To me, and many others, Zulus are the heart and soul of New Orleans culture. The actual krewe is much like their brothers who walk for the Young Men Olympians. They are focused on community service. The often offer scholarships to deserving young people who couldn’t attend college otherwise. They are made up of people from all walks of life. Doctors, Lawyers, Accountants, very successful businessmen. And, so on. And, so on.

The Tramps. They are the men who lead the first parade of the day on Mardi Gras day. They start around 8am. If you want to hangout and photograph them, you’d better get there around 6am. You could get there later. But, the later you arrive the further away from the start you’ll have to park.

How important is their parade?

Very.

Two examples.

The mayor, no matter who he or she happens to be, leads the parade on horseback.  Not to worry. The Zulus meet and greet the Krewe of Rex as the day rolls on. Ultimately, the mayor leads both parades.

When Hurricane Katrina blew the city apart, most of the Zulus were scattered far and wide. They couldn’t come home for the first Mardi Gras after the storm because many of them had no homes to come back to. After all, Katrina arrived on the last day of August 2005. Mardi Gras was scheduled for February 2006. Five months. Not much time to rebuild anything.

So.

In their place came the real Zulus. Shaka Zulus. From South Africa. They rolled in a very limited parade. But, they would not be denied. There are moments about that first Mardi Gras after the storm, the will live in me forever. Seeing the African Zulus on the streets of New Orleans was one of them.

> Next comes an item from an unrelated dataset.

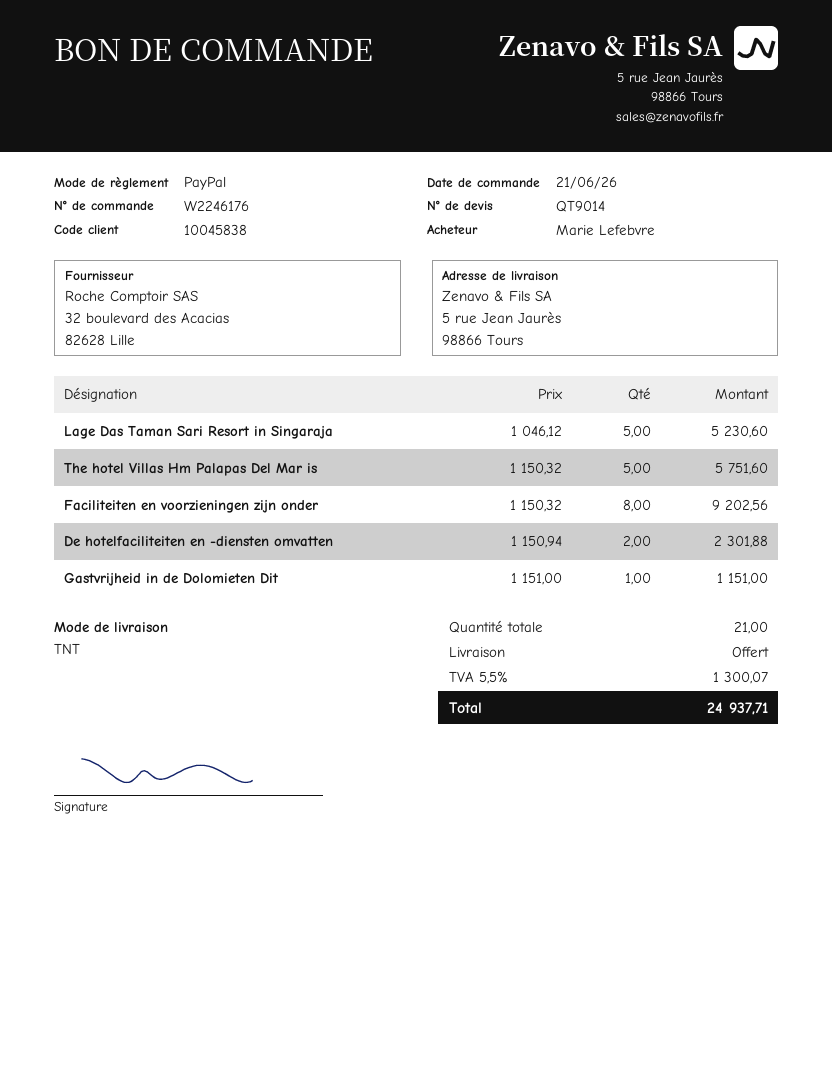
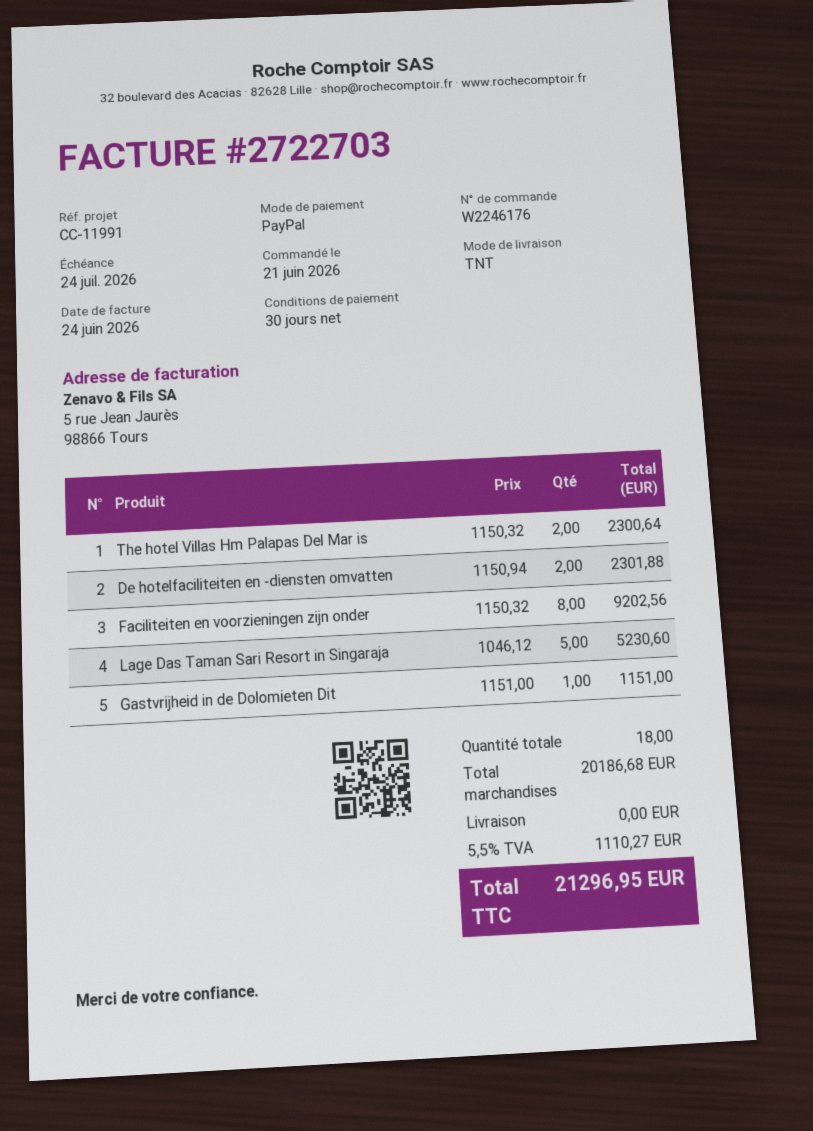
The hotel Villas Hm Palapas Del Mar is: 5 x 1150.32 = 5751.60 -> 2 x 1150.32 = 2300.64
total quantity: 21 -> 18
tax: 5.5% = 1300.07 -> 5.5% = 1110.27
total: 24937.71 -> 21296.95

Then, there was the next year.

I was photographing from Canal Street and St. Charles Avenue, By this time, there was some recovery. Nothing was complete in any way. There were a couple of Canadian women standing next to us. They came down to support the city. I was telling them that if they got to see the St. Augustine Marching 100 that they were in for a treat. Just then, they came thundering through the cement canyon formed by the buildings along the route. I stood there, not making pictures. There was too much water in my eyes. I never thought I’d see them again.

That’s what I remember.

The picture. Seems a little bit of a let down. But, here goes. There are multiple layers embedded in the final image. I started out trying to enhance a nature picture when I got the idea to add a human being to my pile of layers. That’s when the work got good. If I did it again, I’d have a better game plan. I’d start with the face. I’d add two flower pictures and one sand picture to it and be done with it. But, no. I had to take the long and winding narrow way.

If you really want to know the steps, I’ll create a formula. It’ll be complicated. It will assume that you have the proper components in your archives.